### AIM OF THE EXERCISE
Quote every line below exactly and skip any picture.

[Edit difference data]

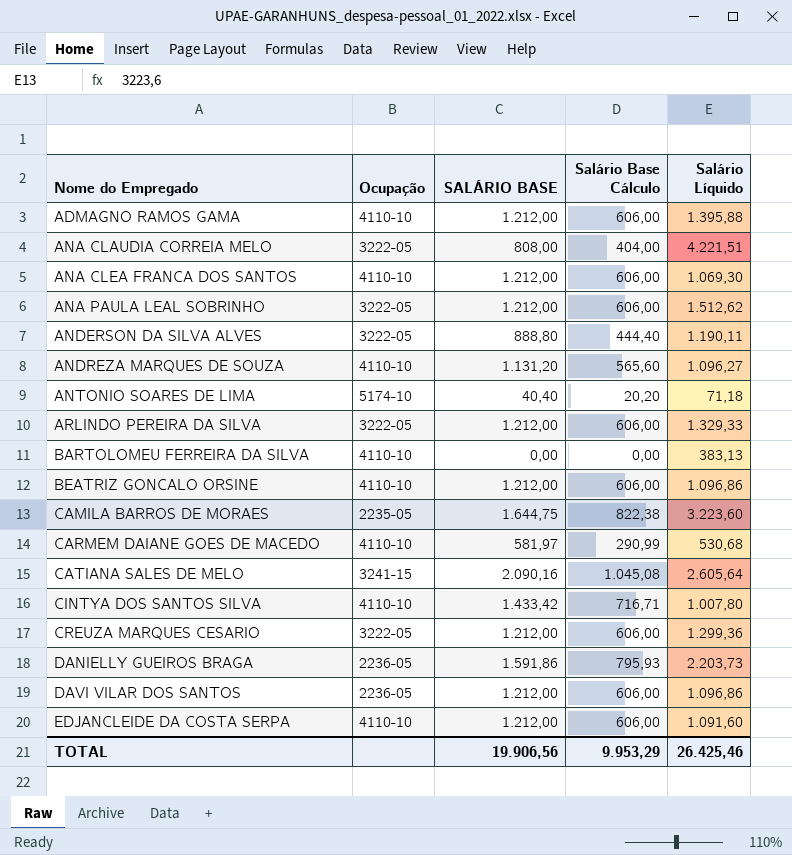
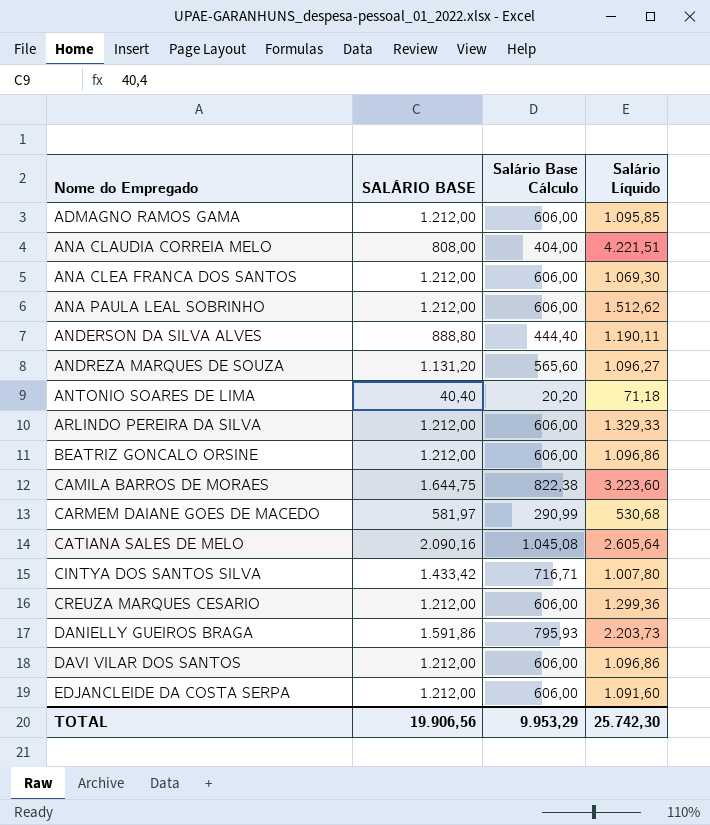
column Ocupação | position: 2 -> none
row BARTOLOMEU FERREIRA DA SILVA: 4110-10 | 0,00 | 0,00 | 383,13 -> none
ADMAGNO RAMOS GAMA | Salário Líquido: 1.395,88 -> 1.095,85
TOTAL | Salário Líquido: 26.425,46 -> 25.742,30

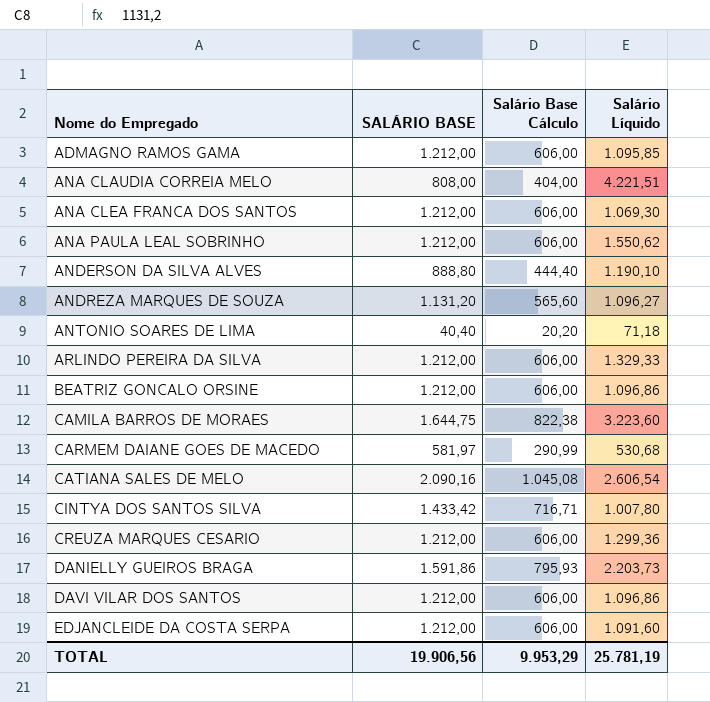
ANA PAULA LEAL SOBRINHO | Salário Líquido: 1.512,62 -> 1.550,62
ANDERSON DA SILVA ALVES | Salário Líquido: 1.190,11 -> 1.190,10
CATIANA SALES DE MELO | Salário Líquido: 2.605,64 -> 2.606,54
TOTAL | Salário Líquido: 25.742,30 -> 25.781,19

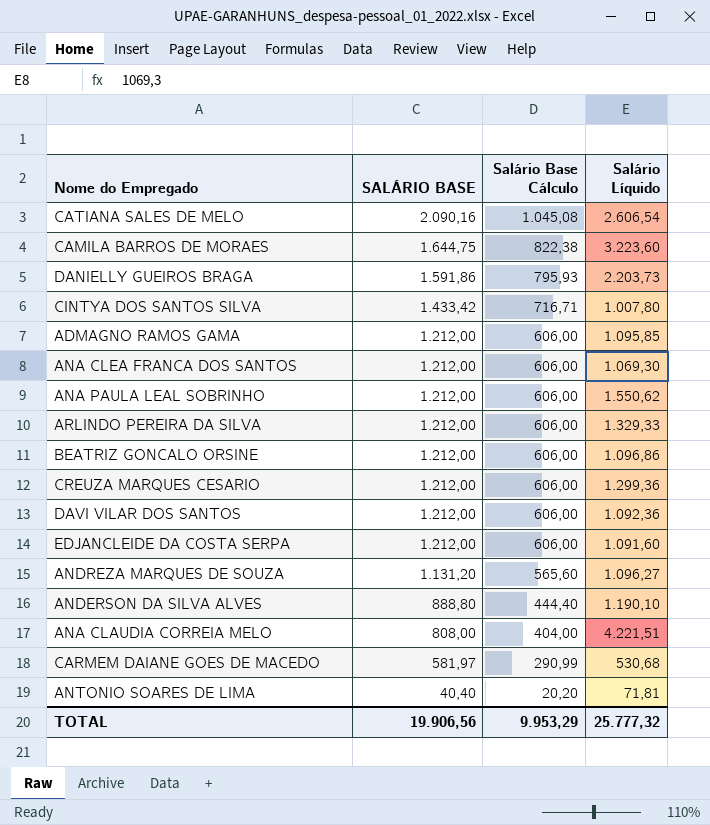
row order: Nome do Empregado ascending -> SALÁRIO BASE descending
DAVI VILAR DOS SANTOS | Salário Líquido: 1.096,86 -> 1.092,36
ANTONIO SOARES DE LIMA | Salário Líquido: 71,18 -> 71,81
TOTAL | Salário Líquido: 25.781,19 -> 25.777,32

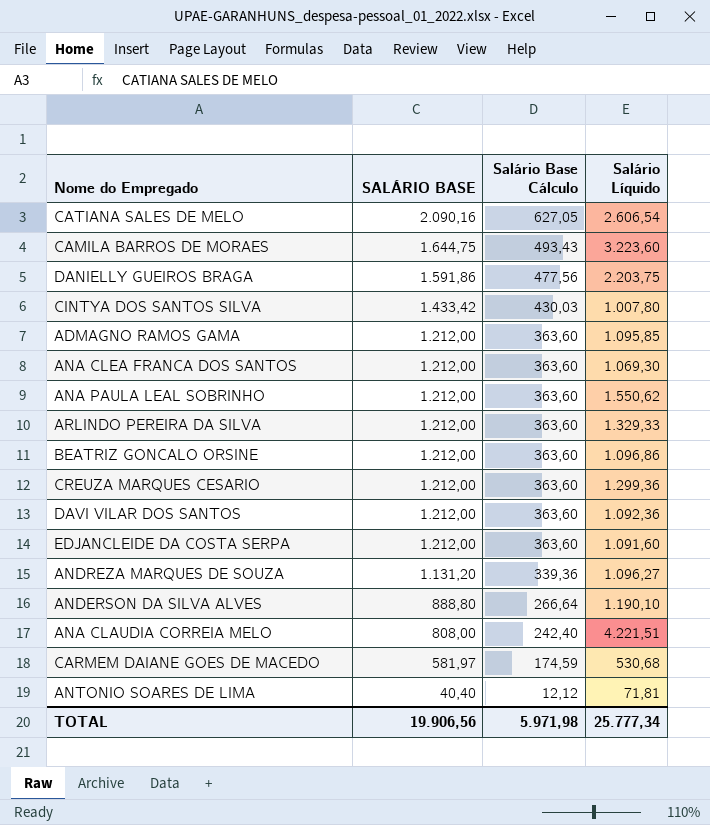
column Salário Base Cálculo | formula: [SALÁRIO BASE] * 0,5 -> [SALÁRIO BASE] * 0,3
DANIELLY GUEIROS BRAGA | Salário Líquido: 2.203,73 -> 2.203,75
TOTAL | Salário Base Cálculo: 9.953,29 -> 5.971,98
TOTAL | Salário Líquido: 25.777,32 -> 25.777,34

### RESULT OF THIS TASK
column Ocupação | position: 2 -> none
row BARTOLOMEU FERREIRA DA SILVA: 4110-10 | 0,00 | 0,00 | 383,13 -> none
ADMAGNO RAMOS GAMA | Salário Líquido: 1.395,88 -> 1.095,85
TOTAL | Salário Líquido: 26.425,46 -> 25.742,30

ANA PAULA LEAL SOBRINHO | Salário Líquido: 1.512,62 -> 1.550,62
ANDERSON DA SILVA ALVES | Salário Líquido: 1.190,11 -> 1.190,10
CATIANA SALES DE MELO | Salário Líquido: 2.605,64 -> 2.606,54
TOTAL | Salário Líquido: 25.742,30 -> 25.781,19

row order: Nome do Empregado ascending -> SALÁRIO BASE descending
DAVI VILAR DOS SANTOS | Salário Líquido: 1.096,86 -> 1.092,36
ANTONIO SOARES DE LIMA | Salário Líquido: 71,18 -> 71,81
TOTAL | Salário Líquido: 25.781,19 -> 25.777,32

column Salário Base Cálculo | formula: [SALÁRIO BASE] * 0,5 -> [SALÁRIO BASE] * 0,3
DANIELLY GUEIROS BRAGA | Salário Líquido: 2.203,73 -> 2.203,75
TOTAL | Salário Base Cálculo: 9.953,29 -> 5.971,98
TOTAL | Salário Líquido: 25.777,32 -> 25.777,34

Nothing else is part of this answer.